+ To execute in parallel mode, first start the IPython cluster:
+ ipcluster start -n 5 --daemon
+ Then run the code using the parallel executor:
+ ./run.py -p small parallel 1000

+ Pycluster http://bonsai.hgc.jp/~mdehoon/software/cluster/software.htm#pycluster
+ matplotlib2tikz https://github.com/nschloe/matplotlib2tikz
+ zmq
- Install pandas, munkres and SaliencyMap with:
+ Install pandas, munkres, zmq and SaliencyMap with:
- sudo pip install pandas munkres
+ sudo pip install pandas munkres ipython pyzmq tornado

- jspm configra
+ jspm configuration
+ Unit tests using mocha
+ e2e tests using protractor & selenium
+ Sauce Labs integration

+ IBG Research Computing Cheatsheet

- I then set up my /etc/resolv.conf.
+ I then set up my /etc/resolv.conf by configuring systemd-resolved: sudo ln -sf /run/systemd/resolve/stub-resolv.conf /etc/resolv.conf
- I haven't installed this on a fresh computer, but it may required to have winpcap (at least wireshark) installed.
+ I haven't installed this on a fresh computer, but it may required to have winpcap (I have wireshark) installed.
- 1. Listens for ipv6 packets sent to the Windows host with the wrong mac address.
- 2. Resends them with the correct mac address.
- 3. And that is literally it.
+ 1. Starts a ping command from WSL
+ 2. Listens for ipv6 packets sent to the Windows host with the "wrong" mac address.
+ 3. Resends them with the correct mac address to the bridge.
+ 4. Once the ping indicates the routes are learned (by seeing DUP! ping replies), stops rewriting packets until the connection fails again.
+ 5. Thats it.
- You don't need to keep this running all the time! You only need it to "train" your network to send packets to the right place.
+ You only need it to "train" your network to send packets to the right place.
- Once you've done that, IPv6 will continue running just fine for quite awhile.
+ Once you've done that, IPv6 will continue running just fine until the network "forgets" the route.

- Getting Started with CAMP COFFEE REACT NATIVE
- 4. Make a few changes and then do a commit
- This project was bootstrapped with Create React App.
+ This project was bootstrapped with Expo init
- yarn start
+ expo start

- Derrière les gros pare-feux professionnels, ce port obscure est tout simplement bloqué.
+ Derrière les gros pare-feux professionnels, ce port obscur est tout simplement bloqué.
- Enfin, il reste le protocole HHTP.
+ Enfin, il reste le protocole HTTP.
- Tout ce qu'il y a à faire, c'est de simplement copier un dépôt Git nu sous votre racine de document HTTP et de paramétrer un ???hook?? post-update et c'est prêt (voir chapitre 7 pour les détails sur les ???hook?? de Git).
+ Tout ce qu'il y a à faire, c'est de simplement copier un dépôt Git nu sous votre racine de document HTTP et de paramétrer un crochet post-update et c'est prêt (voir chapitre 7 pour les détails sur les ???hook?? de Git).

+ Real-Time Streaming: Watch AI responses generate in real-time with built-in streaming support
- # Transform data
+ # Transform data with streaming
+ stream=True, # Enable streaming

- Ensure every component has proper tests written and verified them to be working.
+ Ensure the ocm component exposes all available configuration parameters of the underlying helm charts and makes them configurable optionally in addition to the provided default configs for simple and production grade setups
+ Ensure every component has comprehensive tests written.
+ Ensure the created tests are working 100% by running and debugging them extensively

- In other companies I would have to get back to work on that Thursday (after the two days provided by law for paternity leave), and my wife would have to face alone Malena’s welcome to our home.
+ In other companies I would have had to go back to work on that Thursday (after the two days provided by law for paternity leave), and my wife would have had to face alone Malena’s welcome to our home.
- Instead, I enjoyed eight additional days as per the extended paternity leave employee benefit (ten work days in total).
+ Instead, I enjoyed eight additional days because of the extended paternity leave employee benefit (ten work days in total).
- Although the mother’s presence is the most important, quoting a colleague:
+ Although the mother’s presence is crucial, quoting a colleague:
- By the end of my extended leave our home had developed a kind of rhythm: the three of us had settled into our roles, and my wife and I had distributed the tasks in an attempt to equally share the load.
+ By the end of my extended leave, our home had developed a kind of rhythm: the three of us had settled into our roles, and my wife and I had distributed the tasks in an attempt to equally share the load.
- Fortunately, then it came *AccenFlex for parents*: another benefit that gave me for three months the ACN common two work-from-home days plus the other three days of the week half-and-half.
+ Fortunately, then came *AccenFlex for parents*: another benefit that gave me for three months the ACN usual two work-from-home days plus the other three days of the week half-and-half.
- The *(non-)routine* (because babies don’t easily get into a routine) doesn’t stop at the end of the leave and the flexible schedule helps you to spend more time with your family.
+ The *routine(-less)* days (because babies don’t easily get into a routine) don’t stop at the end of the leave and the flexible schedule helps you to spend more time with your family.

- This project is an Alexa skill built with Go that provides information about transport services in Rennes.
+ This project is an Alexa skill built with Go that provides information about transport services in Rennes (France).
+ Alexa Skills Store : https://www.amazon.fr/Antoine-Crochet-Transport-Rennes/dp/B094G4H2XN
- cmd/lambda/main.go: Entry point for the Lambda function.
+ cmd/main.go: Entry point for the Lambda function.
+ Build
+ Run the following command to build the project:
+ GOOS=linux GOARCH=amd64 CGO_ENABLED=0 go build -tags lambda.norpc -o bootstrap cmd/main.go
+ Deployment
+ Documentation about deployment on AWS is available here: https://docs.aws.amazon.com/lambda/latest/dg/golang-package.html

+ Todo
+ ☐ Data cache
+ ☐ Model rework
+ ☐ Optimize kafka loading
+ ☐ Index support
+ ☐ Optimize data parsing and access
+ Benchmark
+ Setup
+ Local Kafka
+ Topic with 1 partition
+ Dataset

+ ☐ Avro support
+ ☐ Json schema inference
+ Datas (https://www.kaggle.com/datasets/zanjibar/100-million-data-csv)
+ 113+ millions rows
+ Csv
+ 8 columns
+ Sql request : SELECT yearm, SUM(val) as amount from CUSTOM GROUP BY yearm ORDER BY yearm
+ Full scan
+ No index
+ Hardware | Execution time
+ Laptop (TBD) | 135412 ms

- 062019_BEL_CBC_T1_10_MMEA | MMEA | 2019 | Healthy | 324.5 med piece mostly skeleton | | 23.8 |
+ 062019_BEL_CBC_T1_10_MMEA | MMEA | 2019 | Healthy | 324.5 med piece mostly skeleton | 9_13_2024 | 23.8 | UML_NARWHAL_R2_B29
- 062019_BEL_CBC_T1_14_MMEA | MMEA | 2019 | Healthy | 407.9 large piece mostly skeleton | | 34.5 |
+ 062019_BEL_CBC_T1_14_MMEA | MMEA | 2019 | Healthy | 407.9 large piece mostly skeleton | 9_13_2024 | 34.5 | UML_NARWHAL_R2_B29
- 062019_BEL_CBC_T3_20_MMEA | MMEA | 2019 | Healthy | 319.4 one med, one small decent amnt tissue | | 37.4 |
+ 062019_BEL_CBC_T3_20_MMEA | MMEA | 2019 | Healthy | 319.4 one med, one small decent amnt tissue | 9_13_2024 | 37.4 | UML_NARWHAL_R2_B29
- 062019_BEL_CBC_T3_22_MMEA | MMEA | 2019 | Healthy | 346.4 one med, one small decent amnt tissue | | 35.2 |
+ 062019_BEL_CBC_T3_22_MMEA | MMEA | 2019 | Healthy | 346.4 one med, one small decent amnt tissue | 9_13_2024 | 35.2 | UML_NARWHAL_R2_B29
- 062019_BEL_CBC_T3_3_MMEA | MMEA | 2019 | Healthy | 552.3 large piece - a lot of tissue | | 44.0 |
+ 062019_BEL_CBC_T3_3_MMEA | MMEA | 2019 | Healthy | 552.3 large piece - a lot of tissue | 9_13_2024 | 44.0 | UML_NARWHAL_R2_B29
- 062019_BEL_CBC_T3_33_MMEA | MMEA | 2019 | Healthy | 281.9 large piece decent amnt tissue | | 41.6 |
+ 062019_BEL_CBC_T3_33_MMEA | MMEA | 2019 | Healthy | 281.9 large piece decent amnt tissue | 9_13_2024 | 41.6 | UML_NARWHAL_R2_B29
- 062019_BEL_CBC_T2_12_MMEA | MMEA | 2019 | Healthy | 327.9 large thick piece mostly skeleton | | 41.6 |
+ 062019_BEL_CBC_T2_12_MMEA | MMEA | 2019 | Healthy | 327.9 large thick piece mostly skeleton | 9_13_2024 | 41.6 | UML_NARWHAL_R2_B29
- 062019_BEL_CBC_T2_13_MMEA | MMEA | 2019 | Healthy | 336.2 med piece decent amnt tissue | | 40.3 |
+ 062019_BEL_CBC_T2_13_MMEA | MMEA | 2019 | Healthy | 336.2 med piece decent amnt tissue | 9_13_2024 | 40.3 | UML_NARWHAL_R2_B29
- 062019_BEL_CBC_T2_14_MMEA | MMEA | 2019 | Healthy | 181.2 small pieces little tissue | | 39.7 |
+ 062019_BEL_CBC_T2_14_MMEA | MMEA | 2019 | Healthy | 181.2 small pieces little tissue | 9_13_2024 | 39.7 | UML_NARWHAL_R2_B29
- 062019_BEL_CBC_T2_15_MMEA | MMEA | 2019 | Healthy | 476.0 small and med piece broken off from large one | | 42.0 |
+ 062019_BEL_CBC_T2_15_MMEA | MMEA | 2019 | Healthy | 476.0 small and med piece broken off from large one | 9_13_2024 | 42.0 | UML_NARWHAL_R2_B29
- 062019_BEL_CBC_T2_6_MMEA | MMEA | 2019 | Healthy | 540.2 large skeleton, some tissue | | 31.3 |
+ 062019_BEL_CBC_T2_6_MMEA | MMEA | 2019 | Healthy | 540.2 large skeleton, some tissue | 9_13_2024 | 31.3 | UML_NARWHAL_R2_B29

□ □ □

Search the lines above for the string "family" and copy each line that has it.

- The *(non-)routine* (because babies don’t easily get into a routine) doesn’t stop at the end of the leave and the flexible schedule helps you to spend more time with your family.
+ The *routine(-less)* days (because babies don’t easily get into a routine) don’t stop at the end of the leave and the flexible schedule helps you to spend more time with your family.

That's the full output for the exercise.